Donald Trump should be considered innocent until proven guilty, and there’s no compelling reason for politicians to say anything about his indictment beyond “Let the case take its course, and let the jury decide.”

But in the political world reshaped by Trump and his ego, public performances on social media have become more important to some elected officials than doing their jobs, and Republicans who are on the way up see Trump as a ladder.

A leading practitioner of performative politics is Thomas Massie, who represents Kentucky’s 4th District, a northern arc stretching from Bardstown to Greenup County. Massie is one of the House’s brainier representatives, but is more known for using his intelligence for clever posts on Twitter – most famously the Christmas-card photo with all seven members of his family holding guns and saying “Santa, please bring ammo.”

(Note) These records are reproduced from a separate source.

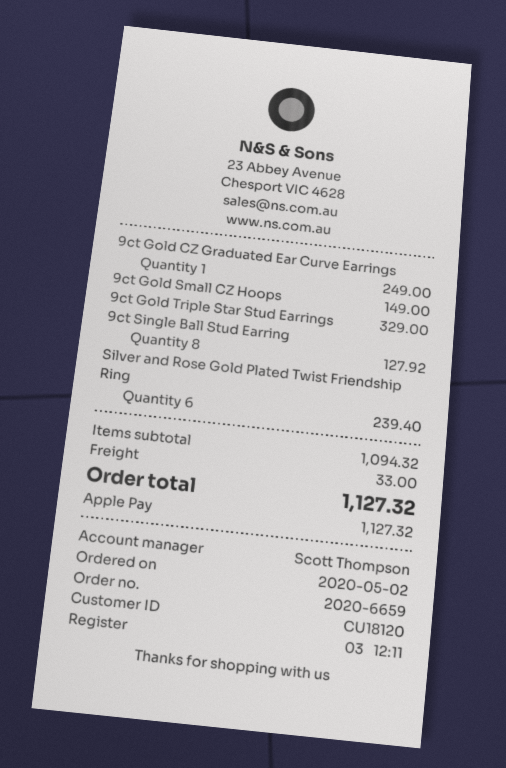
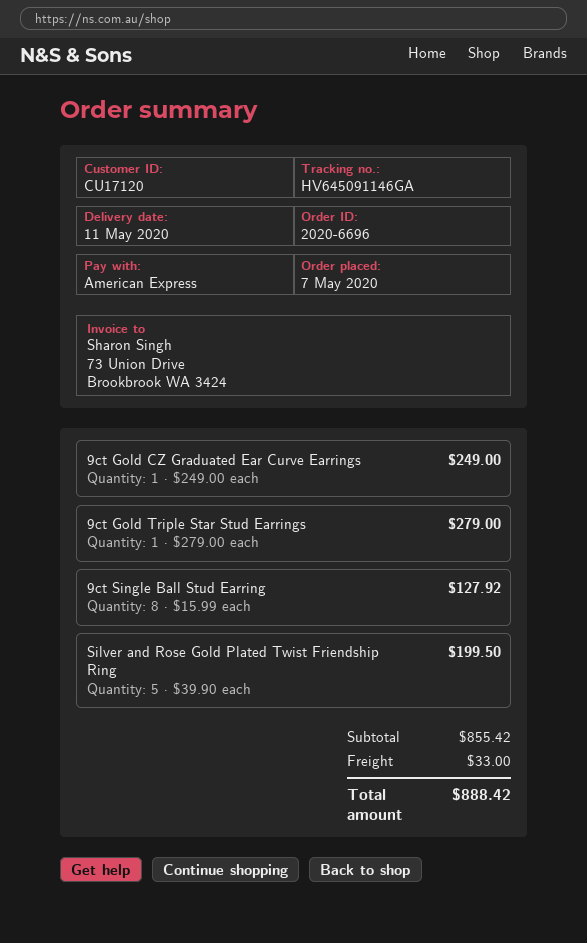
order number: 2020-6659 -> 2020-6696
order date: 2020-05-02 -> 2020-05-07
customer number: CU18120 -> CU17120
payment method: Apple Pay -> American Express
9ct Gold Small CZ Hoops: 1 for 149.00 -> none
9ct Gold Triple Star Stud Earrings: 1 for 329.00 -> 1 for 279.00
Silver and Rose Gold Plated Twist Friendship Ring: 6 for 239.40 -> 5 for 199.50
subtotal: 1094.32 -> 855.42
total: 1127.32 -> 888.42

Massie’s performative and libertarian emphases — which have put him in very small minorities in many roll-call votes — took a pause when Republicans regained control of the House and he had more opportunity to participate in actual governance. He was a key supporter of Kevin McCarthy’s election as speaker and cast a pivotal Rules Committee vote to send to the full House the debt-and-spending deal McCarthy struck with President Biden.

But when Trump was indicted on 37 counts, Massie followed McCarthy’s lead in criticizing and mischaracterizing the case. Massie tweeted, “A sitting president arresting his political opponent is the ultimate weaponization of government.” McCarthy said Biden had indicted Trump; he and Massie were both off base.

The indictment came from a federal grand jury and was prepared by Special Counsel Jack Smith, who has prosecuted prominent members of both parties. There’s no evidence that he’s taking directions from Biden or Attorney General Merrick Garland, or that the indictment is “politically motivated,” as 6th District Rep. Andy Barr tweeted.

The other Republican members of Kentucky’s delegation have been silent on Twitter about the Trump case, but they’re not up for election this year.

Attorney General Daniel Cameron is on the ballot, as the Republican nominee against Democratic Gov. Andy Beshear in the Nov. 7 election. Trump endorsed him in last month’s primary, so it was no surprise that Cameron reacted to the indictment with a statement defending Trump. But it was disappointing that the state’s chief prosecutor seems not to understand what some other prosecutors have been doing, or not doing.

Cameron issued a statement saying "Joe Biden has mishandled classified information, and so did Hillary Clinton. Where are those indictments? It appears there are two systems of justice: one for Republicans and one for Democrats.”

Actually, the cases of Biden and Clinton are very, very different from Trump’s.

About 10 classified documents from Biden’s days as vice president and senator were found last year at Biden’s think tank at the University of Pennsylvania. The Penn Biden Center notified federal officials and gave them back. Searches at Biden’s Delaware home and former office found six classified items, and a special counsel is investigating. Biden has cooperated and there have been no reports that he obstructed justice in the way Trump allegedly did. (William Barr, who was Trump’s attorney general, has said “If even half of it is true, then he’s toast.” More than 100 documents Trump took were marked “classified.”)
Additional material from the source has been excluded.